Kevin Warsh started as Fed Chair Friday. His first Federal Open Market Committee meeting is June 16-17. The 10-year Treasury yield closed Monday at 4.61%, the highest in a year. Brent crude pulled back to about $110 on Iran-deal noise, but December 2026 oil is still pricing $90 a barrel for the rest of the year. Bitcoin broke below $80,000 and is testing the cycle line near $76,500. Holding 27% VOO, 8% VWO, 13% GLD, 5% SLV, 7% BTC, 40% BIL. No moves this week.

This Week in Context

Week 21. 2026.

Kevin Warsh became Fed Chair on Friday. The Senate confirmed him 54-45 on May 13, the most divisive Fed Chair vote in history. His first Federal Open Market Committee meeting is June 16-17.

The 10-year Treasury yield closed Monday at 4.61%, the highest in a year. Brent crude pulled back from $114 to about $110 on Trump's Iran-deal back-and-forth, but the December 2026 oil futures contract is still pricing $90 a barrel for the rest of the year. Bitcoin broke below the $80,000 shelf and is testing $76,500. Equity indexes are flat to down small on the week.

The book was built to absorb this exact tape. No moves.

the position

27% VOO, 8% VWO, 13% GLD, 5% SLV, 7% BTC, 40% BIL. Holding all six. No buys. No trims.

Macro Landscape

The bond market is loud this week. The 10-year yield rose 12 basis points on the week to 4.61%, the biggest weekly jump since the April 2025 tariff scare. Japan's 30-year yield set a record. The global government bond market is pricing in higher-for-longer.

Two forces are pushing yields higher together, and neither is friendly to long duration.

The first is oil. The December 2026 Brent contract is at a new high, and the June 2027 contract is at a new high. The futures curve is saying crude stays above $90 a barrel through year-end and above $80 a barrel into next year. Oil-driven inflation is the operating reality for the inflation conduit.

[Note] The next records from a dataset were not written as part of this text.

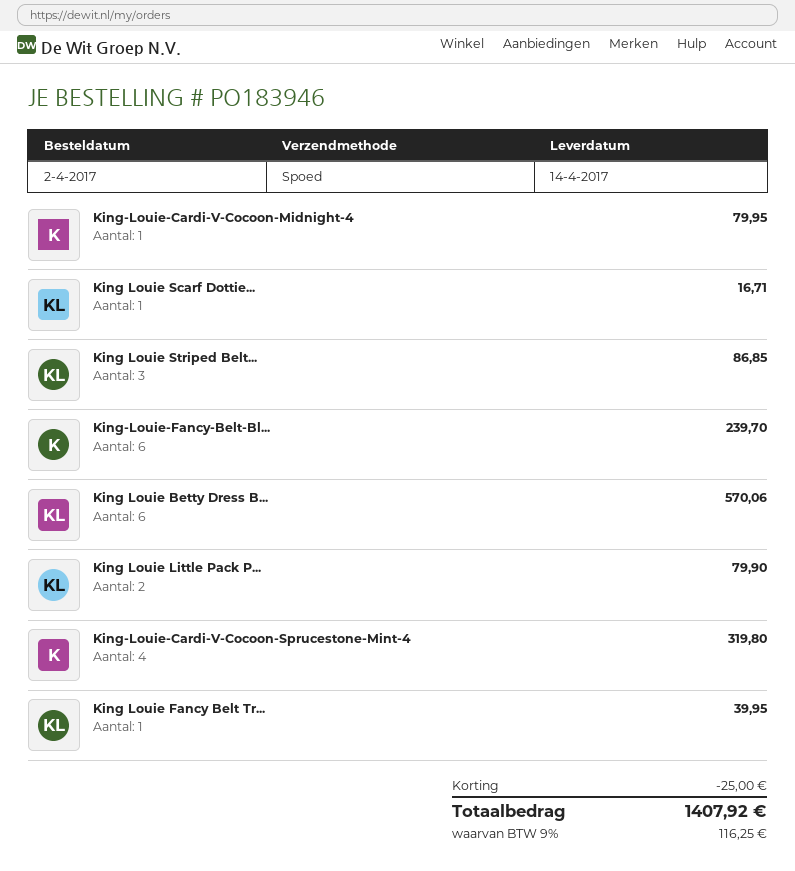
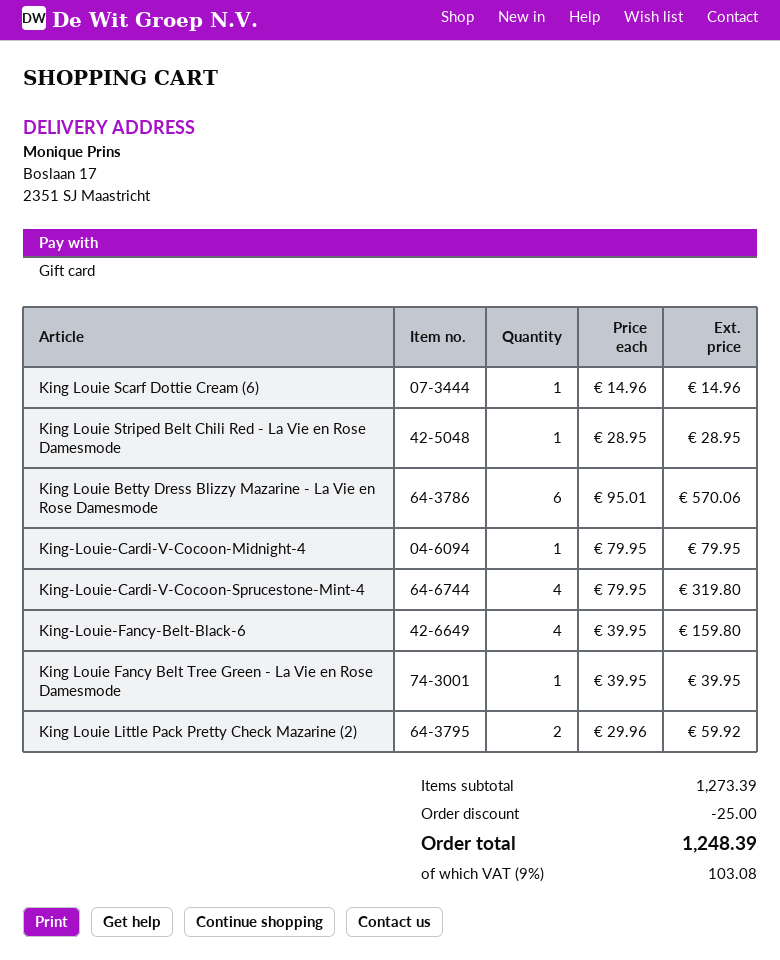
King Louie Scarf Dottie...: 1 for 16.71 -> 1 for 14.96
King Louie Striped Belt...: 3 for 86.85 -> 1 for 28.95
King-Louie-Fancy-Belt-Bl...: 6 for 239.70 -> 4 for 159.80
King Louie Little Pack P...: 2 for 79.90 -> 2 for 59.92
tax: 9% = 116.25 -> 9% = 103.08
total: 1407.92 -> 1248.39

The second is the Federal Reserve handoff. Warsh inherits a divided committee. The April vote was 8-4, the widest dissent split since 1992. He said during his confirmation hearing that he wants "messier" interest rate meetings where a "good family fight" can lead to better economic decisions. The committee was already messy. Now the chair is openly inviting more dissent.

Markets are pricing less than 3% probability of any rate cut at the remaining Federal Open Market Committee meetings this year. The forward guidance still says two cuts. The reconciliation gap has to close before Warsh can move, and the May to June Consumer Price Index prints are the input that decides which direction.

I am not buying long bonds. The 10-year is in no-man's land and the structural inflation pipe is firming, not fading. Cash that pays still beats duration that does not.

Large allocators have begun upgrading developed-market equities and downgrading high yield credit this week, with the framing that artificial-intelligence earnings momentum is strengthening and growth risk is better priced in stocks than in junk bonds. That is consistent with the AI productivity story I have been carrying through VOO. The catch is the same as it has been all spring: the macro pipe still caps how much equity beta I want on top of the AI exposure I already own. 27% in VOO is the size that says yes to the productivity story and no to chasing it through a rate scare.

Sector Spotlight: The Bond Selloff

Yields rose because the structural inflation case is winning the argument with the structural growth case.

The data this week supports the structural inflation side. The April Consumer Price Index print at 3.8% year-over-year is the fifth full year above the 2% target. The May print is the next test. If May headline stays above 3.5%, the rate-cut path collapses and the 10-year retests 4.7%.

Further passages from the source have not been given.